O Japão não é mais zebra — é ameaça real
E se alguém achar que o problema é só a Holanda, o Japão fez questão de avisar que também chegou para incomodar os grandes. A seleção de Hajime Moriyasu disputa sua oitava Copa seguida, foi algoz do Brasil no ciclo passado e, neste domingo, provou que evoluiu de novo.
Os Samurais Azuis levaram dois gols de uma das melhores seleções da Europa e responderam às duas. Não com sorte — com pressão organizada, posse de bola no campo de ataque, finalizações de Kubo, Nakamura, Sugawara. É um time que não se desorganiza quando sofre gol, que tem plano, que tem coletivo. Exatamente aquilo que o Brasil não teve quando o Marrocos abriu o placar e a Seleção se perdeu em campo por vários minutos sem saber como reagir.
O Japão de 2026 não é mais aquela equipe simpática que torce para dar tudo certo. É um time que entra em campo achando que pode ganhar de qualquer um. E geralmente quem entra assim, ganha de alguém.
A conta que ninguém quer fazer
Aqui está a parte desconfortável. O Brasil estreou dependendo de um lampejo individual de Vinicius Júnior para não perder para o Marrocos. Foi um time que errou demais na saída de bola, teve o meio-campo atropelado e precisou de um gênio para salvar um ponto. Coletivamente, foi pobre.

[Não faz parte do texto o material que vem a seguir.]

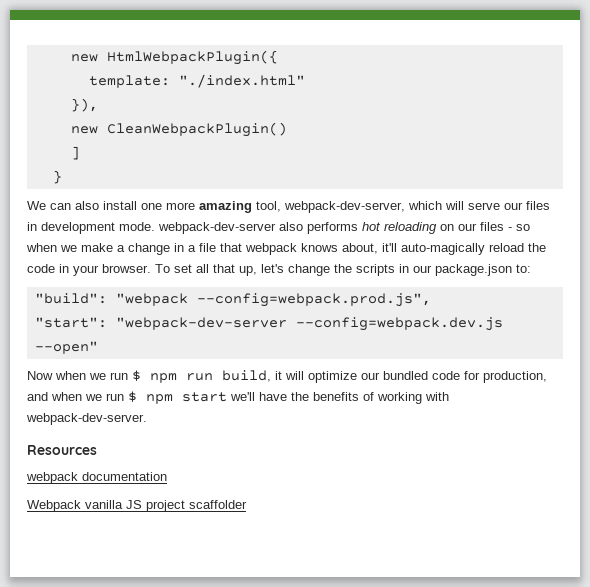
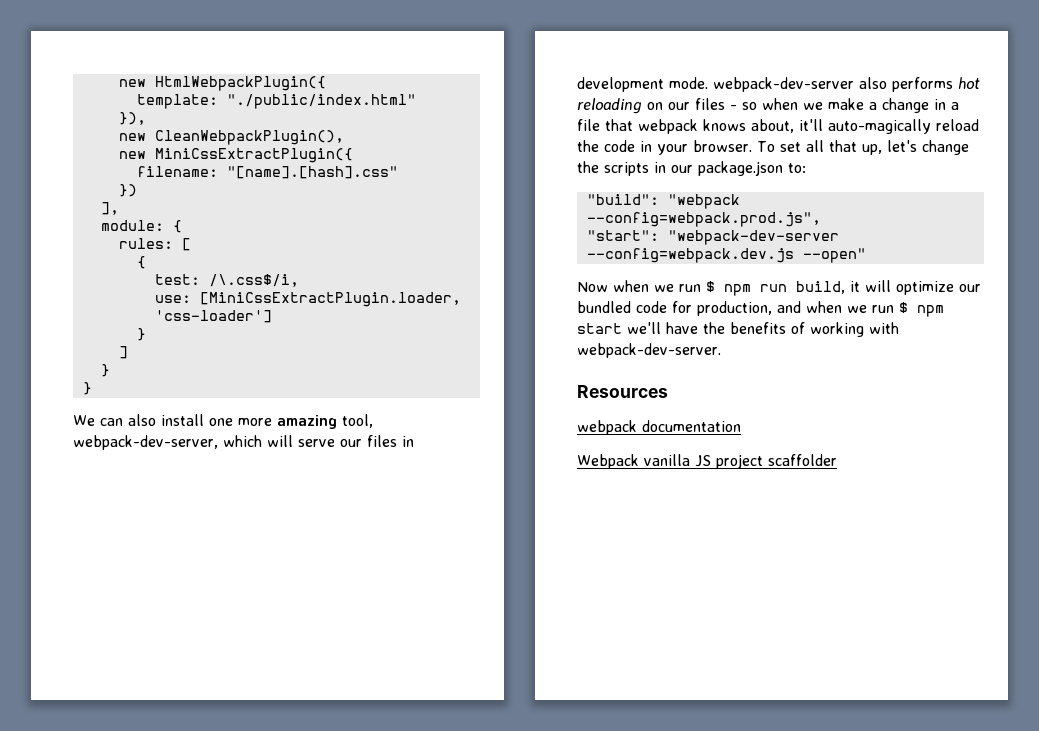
[178,74,305,88] "./index.html" -> [226,94,416,109] "./public/index.html"
[106,122,287,137] CleanWebpackPlugin() -> [154,130,344,145] [118,148,353,163] [136,166,398,179] [118,184,137,197] [100,202,119,215] [100,220,182,233] [118,238,191,251] [136,256,146,269] [154,274,299,287] [154,292,461,307] [154,310,272,323] [136,328,146,341] CleanWebpackPlugin(), // new MiniCssExtractPlugin({ // filename: "[name].[hash].css" // }) // ], // module: { // rules: [ // { // test: /\.css$/i, // use: [MiniCssExtractPlugin.loader, 'css-loader'] // }
(62, 177) none -> [82,382,92,395] // }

Um dia depois, do outro lado do chaveamento, Holanda e Japão entregaram 90 minutos de futebol de altíssimo nível — futebol de ideia, de intensidade, de repertório. E é justamente desse lado que vai sair um adversário do Brasil no mata-mata.
A matemática é cruel: a Seleção pode até passar de fase tropeçando, resolvendo no talento contra adversários mais frágeis como o Haiti. Mas mata-mata de Copa não perdoa. Quando o Brasil cruzar com quem saiu desse Grupo F, não vai ter Vini tirando coelho da cartola que segure um time que joga como bloco, que tem banco, que tem maturidade tática. Pelo que as duas seleções mostraram em Dallas, a verdade dói: hoje, o Brasil está anos-luz desse futebol.
Ainda dá tempo de evoluir. Ancelotti tem alguns jogos e alguns treinos para transformar um amontoado de individualidades em uma equipe de verdade. Mas o relógio está correndo, e o recado de domingo foi alto e claro. O melhor jogo da Copa até agora não teve o Brasil em campo. Teve o futuro do Brasil escrito nas entrelinhas — e ele liga o alerta vermelho.